## Extracted data entries
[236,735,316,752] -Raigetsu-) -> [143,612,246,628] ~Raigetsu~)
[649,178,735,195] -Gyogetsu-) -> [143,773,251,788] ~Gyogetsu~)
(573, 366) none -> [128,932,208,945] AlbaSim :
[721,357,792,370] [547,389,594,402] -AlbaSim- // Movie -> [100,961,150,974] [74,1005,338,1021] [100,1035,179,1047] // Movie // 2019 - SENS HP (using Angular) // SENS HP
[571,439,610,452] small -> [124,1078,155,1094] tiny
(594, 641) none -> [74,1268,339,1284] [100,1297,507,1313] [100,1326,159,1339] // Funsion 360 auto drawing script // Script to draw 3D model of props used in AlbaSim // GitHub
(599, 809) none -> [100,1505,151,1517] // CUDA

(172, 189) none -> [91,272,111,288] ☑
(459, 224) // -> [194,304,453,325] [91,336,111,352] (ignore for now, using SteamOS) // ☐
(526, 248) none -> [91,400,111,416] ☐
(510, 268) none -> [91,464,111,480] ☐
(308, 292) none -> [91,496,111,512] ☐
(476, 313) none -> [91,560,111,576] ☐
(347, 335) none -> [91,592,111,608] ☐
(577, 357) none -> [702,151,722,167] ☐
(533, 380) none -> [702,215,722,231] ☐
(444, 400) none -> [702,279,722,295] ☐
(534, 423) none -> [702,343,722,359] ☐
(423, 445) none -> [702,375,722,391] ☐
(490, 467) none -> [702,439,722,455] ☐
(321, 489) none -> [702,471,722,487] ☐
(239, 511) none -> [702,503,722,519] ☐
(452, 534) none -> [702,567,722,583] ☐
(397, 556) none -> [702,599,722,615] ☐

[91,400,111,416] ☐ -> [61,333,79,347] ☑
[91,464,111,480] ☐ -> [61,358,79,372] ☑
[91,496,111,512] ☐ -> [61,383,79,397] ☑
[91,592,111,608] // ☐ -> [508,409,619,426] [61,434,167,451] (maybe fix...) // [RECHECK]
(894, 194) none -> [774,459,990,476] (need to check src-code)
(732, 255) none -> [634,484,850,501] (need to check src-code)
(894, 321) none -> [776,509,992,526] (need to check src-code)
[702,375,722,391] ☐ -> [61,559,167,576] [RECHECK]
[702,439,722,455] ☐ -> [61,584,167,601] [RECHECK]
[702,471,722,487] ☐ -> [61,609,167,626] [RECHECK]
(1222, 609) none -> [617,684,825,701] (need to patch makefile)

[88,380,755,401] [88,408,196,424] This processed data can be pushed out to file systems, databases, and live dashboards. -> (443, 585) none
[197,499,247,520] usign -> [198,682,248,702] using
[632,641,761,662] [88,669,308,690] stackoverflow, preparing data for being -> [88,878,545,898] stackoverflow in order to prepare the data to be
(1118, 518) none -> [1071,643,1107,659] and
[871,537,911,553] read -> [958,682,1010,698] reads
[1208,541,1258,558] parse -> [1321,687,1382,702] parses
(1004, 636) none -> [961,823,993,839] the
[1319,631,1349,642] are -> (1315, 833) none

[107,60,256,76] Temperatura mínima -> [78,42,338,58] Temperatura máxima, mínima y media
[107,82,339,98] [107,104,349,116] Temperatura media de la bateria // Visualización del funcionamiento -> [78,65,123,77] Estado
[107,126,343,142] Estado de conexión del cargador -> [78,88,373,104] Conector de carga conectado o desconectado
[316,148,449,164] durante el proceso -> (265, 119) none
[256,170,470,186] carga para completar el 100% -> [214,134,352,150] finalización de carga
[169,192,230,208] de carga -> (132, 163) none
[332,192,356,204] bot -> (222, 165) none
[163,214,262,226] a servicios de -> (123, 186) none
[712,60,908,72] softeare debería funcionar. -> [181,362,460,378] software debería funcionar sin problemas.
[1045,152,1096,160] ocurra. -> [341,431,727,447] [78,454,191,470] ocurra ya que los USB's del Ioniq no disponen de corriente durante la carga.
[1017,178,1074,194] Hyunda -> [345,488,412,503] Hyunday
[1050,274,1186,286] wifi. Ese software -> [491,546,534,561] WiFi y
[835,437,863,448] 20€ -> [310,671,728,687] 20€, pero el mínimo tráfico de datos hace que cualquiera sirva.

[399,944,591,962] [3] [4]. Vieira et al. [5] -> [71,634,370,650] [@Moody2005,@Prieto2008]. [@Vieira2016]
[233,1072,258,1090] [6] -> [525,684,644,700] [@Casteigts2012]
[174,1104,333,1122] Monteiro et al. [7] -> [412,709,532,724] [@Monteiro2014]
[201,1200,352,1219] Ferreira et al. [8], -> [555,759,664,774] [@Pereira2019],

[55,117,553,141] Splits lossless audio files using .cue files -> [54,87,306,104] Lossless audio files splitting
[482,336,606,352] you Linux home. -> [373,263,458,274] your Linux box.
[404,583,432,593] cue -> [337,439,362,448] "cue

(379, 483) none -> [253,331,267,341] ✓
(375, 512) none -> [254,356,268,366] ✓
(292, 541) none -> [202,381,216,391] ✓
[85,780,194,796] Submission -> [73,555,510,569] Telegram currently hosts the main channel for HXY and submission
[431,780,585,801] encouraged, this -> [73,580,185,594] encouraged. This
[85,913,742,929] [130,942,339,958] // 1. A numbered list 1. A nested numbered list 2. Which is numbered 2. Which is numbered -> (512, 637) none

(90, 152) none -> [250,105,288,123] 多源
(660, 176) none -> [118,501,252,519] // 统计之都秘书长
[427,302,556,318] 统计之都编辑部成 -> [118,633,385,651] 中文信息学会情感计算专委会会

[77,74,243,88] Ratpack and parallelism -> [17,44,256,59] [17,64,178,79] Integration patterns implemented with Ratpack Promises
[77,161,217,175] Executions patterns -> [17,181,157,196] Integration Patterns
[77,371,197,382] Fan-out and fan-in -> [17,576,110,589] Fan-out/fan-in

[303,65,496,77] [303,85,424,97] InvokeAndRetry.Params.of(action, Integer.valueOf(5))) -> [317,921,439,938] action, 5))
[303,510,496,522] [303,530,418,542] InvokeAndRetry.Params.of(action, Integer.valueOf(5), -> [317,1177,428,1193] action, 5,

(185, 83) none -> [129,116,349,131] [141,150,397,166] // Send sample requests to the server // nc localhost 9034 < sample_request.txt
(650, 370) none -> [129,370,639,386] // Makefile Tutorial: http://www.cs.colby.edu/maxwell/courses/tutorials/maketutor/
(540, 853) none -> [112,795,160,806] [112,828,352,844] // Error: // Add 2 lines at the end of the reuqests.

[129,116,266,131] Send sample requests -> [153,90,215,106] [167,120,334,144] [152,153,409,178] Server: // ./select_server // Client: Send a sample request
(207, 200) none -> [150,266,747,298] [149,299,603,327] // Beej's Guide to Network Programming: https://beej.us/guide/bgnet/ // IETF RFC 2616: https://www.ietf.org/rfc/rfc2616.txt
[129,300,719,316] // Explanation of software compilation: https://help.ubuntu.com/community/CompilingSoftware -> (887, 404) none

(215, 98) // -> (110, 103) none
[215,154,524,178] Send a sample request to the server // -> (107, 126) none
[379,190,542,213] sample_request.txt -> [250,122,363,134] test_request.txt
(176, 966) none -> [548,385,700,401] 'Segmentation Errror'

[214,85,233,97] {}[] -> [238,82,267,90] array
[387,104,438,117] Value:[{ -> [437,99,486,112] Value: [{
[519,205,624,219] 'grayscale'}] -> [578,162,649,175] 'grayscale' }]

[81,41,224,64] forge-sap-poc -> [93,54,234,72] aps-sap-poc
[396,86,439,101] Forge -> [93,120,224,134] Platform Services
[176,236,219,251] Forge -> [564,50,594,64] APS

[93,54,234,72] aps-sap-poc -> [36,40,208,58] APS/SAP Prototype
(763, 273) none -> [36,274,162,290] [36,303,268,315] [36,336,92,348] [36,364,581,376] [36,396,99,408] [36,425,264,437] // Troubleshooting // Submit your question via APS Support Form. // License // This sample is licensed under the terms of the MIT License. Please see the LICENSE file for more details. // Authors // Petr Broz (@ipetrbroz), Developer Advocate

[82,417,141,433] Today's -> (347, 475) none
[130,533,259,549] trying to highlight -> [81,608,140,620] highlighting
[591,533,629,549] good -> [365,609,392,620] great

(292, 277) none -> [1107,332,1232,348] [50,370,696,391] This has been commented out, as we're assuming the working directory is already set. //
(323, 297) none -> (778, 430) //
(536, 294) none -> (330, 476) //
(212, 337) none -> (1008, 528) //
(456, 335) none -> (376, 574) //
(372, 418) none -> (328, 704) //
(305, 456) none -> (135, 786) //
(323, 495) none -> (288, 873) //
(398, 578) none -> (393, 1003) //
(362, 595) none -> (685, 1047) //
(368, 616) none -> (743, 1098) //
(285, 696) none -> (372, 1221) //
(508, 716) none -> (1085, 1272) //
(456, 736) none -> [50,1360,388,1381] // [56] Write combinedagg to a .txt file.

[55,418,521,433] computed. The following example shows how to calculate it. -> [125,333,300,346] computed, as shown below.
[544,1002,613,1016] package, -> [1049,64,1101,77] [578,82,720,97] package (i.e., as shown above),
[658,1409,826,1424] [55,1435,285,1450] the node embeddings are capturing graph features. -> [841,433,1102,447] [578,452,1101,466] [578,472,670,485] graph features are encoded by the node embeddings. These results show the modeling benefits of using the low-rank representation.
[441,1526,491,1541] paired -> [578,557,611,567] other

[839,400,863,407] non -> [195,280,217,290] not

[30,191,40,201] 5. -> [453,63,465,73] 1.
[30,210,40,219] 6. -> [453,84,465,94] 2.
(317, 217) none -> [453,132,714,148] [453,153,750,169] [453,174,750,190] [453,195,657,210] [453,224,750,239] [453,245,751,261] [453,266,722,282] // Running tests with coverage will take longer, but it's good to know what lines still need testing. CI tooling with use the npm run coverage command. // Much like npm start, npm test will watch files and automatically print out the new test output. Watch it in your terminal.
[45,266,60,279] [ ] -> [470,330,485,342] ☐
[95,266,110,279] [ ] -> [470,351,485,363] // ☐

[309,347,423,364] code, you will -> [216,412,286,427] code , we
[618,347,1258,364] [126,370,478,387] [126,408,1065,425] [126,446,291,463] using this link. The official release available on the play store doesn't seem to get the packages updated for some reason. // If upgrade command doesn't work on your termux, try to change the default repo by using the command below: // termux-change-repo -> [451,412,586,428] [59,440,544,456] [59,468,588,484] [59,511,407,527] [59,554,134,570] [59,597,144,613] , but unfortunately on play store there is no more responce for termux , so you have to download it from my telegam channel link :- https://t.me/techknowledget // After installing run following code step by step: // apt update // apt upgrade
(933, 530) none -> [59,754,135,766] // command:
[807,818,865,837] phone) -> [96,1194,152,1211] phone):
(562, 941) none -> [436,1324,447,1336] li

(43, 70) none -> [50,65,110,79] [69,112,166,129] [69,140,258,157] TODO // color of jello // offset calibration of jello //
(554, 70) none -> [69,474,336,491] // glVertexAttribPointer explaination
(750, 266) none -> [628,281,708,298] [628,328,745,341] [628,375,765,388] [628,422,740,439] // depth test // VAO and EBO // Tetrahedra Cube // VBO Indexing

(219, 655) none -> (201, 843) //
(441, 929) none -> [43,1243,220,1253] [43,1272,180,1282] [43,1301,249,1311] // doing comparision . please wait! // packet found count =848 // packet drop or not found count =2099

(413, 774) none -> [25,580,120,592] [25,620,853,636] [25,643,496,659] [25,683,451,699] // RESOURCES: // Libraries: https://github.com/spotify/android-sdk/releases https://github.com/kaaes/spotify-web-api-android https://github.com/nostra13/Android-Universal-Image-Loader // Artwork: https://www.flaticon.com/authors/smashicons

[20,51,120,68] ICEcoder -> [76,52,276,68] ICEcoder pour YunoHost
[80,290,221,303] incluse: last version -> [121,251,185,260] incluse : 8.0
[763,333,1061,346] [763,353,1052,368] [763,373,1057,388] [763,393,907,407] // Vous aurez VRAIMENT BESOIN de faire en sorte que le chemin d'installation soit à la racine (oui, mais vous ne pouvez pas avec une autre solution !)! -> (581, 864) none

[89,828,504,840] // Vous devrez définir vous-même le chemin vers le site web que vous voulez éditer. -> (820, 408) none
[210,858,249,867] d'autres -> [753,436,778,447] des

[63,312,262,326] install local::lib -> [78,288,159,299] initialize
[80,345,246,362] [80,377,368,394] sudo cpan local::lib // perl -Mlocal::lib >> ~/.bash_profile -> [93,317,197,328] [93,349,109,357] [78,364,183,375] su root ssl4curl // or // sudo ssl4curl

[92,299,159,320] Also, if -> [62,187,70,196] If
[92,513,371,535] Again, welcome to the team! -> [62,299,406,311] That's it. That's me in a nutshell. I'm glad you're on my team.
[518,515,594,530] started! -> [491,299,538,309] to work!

## Your instructions
Would you print exactly, and only, the lines of the data above from the line with "[721,357,792,370] [547,389,594,402] -AlbaSim- //" through the line with "[571,439,610,452] small ->", inclusive?

## Solution
[721,357,792,370] [547,389,594,402] -AlbaSim- // Movie -> [100,961,150,974] [74,1005,338,1021] [100,1035,179,1047] // Movie // 2019 - SENS HP (using Angular) // SENS HP
[571,439,610,452] small -> [124,1078,155,1094] tiny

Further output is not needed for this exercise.